Jordan Schneider: Previous administrations — you mean like this one? Three months ago?
Becca Wasser: Like this one.
Justin: That’s the other big thing. When we look across — the people who are in the policy position, the people who ran, the people who supported all said, we need to be able to pivot. We need to defend our interests in Asia. We can’t do that by continuing our excursions in the Middle East. We have to draw down. CENTCOM has been too big for too long. And now we’re in this twilight zone where it’s like circa 2003, only set to today’s music.
Pivot to Undisclosed Location
Becca Wasser: The pivot to Asia isn’t really working, but instead what we have is the pivot to undisclosed location in Southwest Asia for those of you who are old enough to remember.
Eric Robinson: Something I encounter in my professional life working around the defense industrial base is I often have clients or potential clients I encounter at conferences. They kind of operate under the assumption of, well, everybody’s really serious about PRC. They take the People’s Liberation Army Navy very seriously, don’t they? All of this has some sort of centralized coordination structure. Everybody thinks this is really important, right?
I don’t mean to be a professional cynic, but I will often use a little bit of dead padding to say, actually, no, not particularly. A pivot to Indo-Pacific Command has briefed well across multiple administrations. It was embedded in the 2018 National Defense Strategy and effectively abandoned in the more recent version.
It’s like the old Road Runner / Wile E. Coyote cartoon. There are people who really believed in this moment of United States industrial and military alignment to back Taiwan and to a far lesser extent back Ukraine in its war for independence. And they have left solid earth and they are still running out into space. They’re looking beneath them waiting for some sort of collective policy alignment by and between Republicans and Democrats. It simply doesn’t exist.
We have a series of operational-level spasms. We have random loans going to companies that might make sense. We have military operations against Iran or in Nigeria or in Venezuela that independently might make sense but don’t aggregate into a collective whole. So I think we’re in a moment of profound strategic drift, and I’m waiting for normies or just casual observers to catch up to that.
Becca Wasser: You think that the normies haven’t caught up to that at all?
Eric Robinson: Speaking from my lens in industry, people still think there is a collective vision around reindustrialization to take care of China, to make sure the United States can fight that war.
Jordan Schneider: I don’t think it’s normies, Eric.
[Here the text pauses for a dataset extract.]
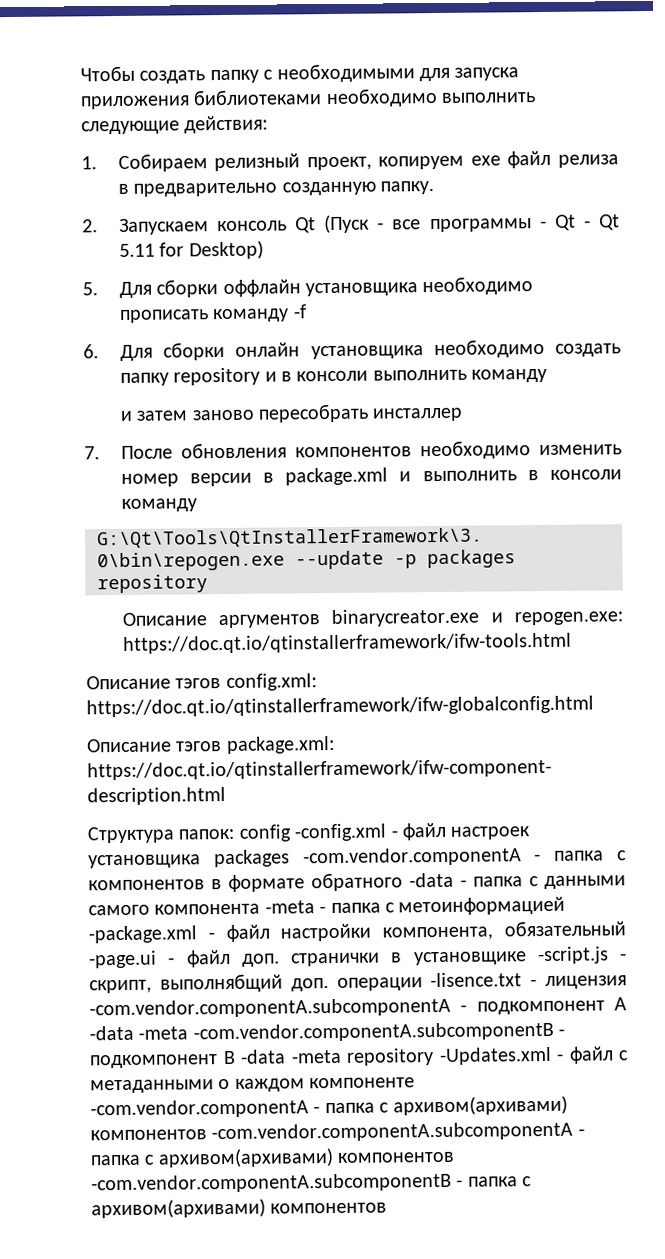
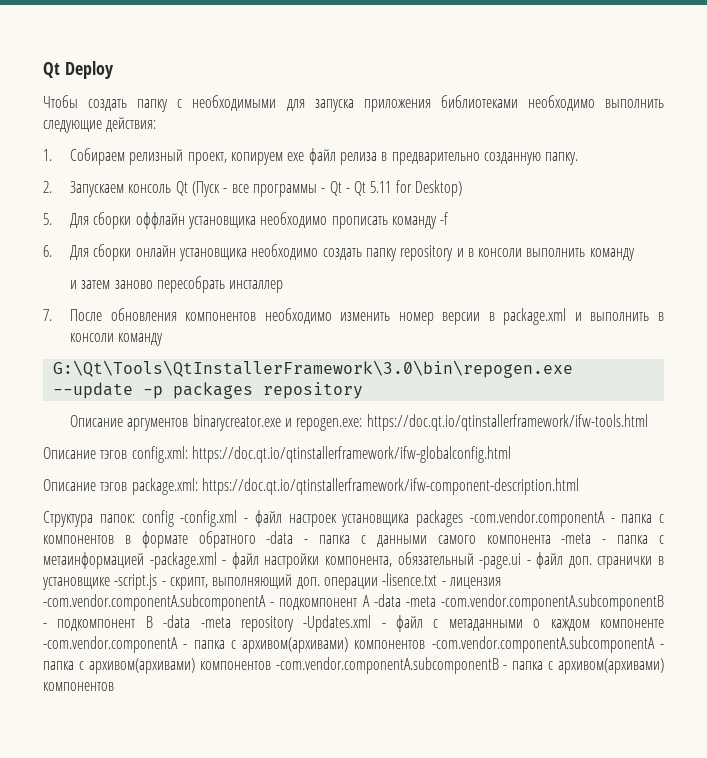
(80, 73) none -> [43,61,114,79] Qt Deploy //
[398,896,566,916] метоинформацией -> [43,552,144,569] метаинформацией
[159,973,283,993] выполнябщий -> [212,574,293,589] выполняющий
It’s people who have a financial connection to building for a Taiwan fight. There’s some motivated reasoning there within the China-watching community, as well as the DIB-for-Asia folks that still want to believe that it’s 2018 or even 2023.
Eric Robinson: Re-industrial archetypes. That’s a fair rejoinder — that rather than just normally relative average civilians, people with financial stakes in this did feel like there was going to be a generational commitment to reorienting American domestic spending, defense industrial policy, and the military with it. And I think there are segments of less ideological types, but still intelligent observers, who are recognizing that there’s no there there.
Jordan Schneider: This is a question for Becca and Bryan: how, emotionally, having done war games on both Hormuz and Asia, has it felt seeing these stocks dwindle in ways you guys perhaps more than anyone else appreciate the knock-on effects of?
Drone Wars Over Hormuz
Bryan Clark: We just did a war game looking at this scenario, the Strait of Hormuz scenario, just a month and a half ago, just as the war was starting. And it’s played out kind of like that war game played out — it turns into drone wars over the strait, but the strait closed most of the time. You just have to eventually wait it out until somebody wants to come to a resolution because there is no military solution. The strait kept getting closed by drones and mines. We kept cleaning them up. They kept doing responsive strikes against the guys on the shore on the other side. And it turned into a lot of drone-on-drone action, but nothing that really drove it to some kind of resolution. So it was not very satisfying, but illuminating. In terms of the current war, this is sort of what we found to be the base case.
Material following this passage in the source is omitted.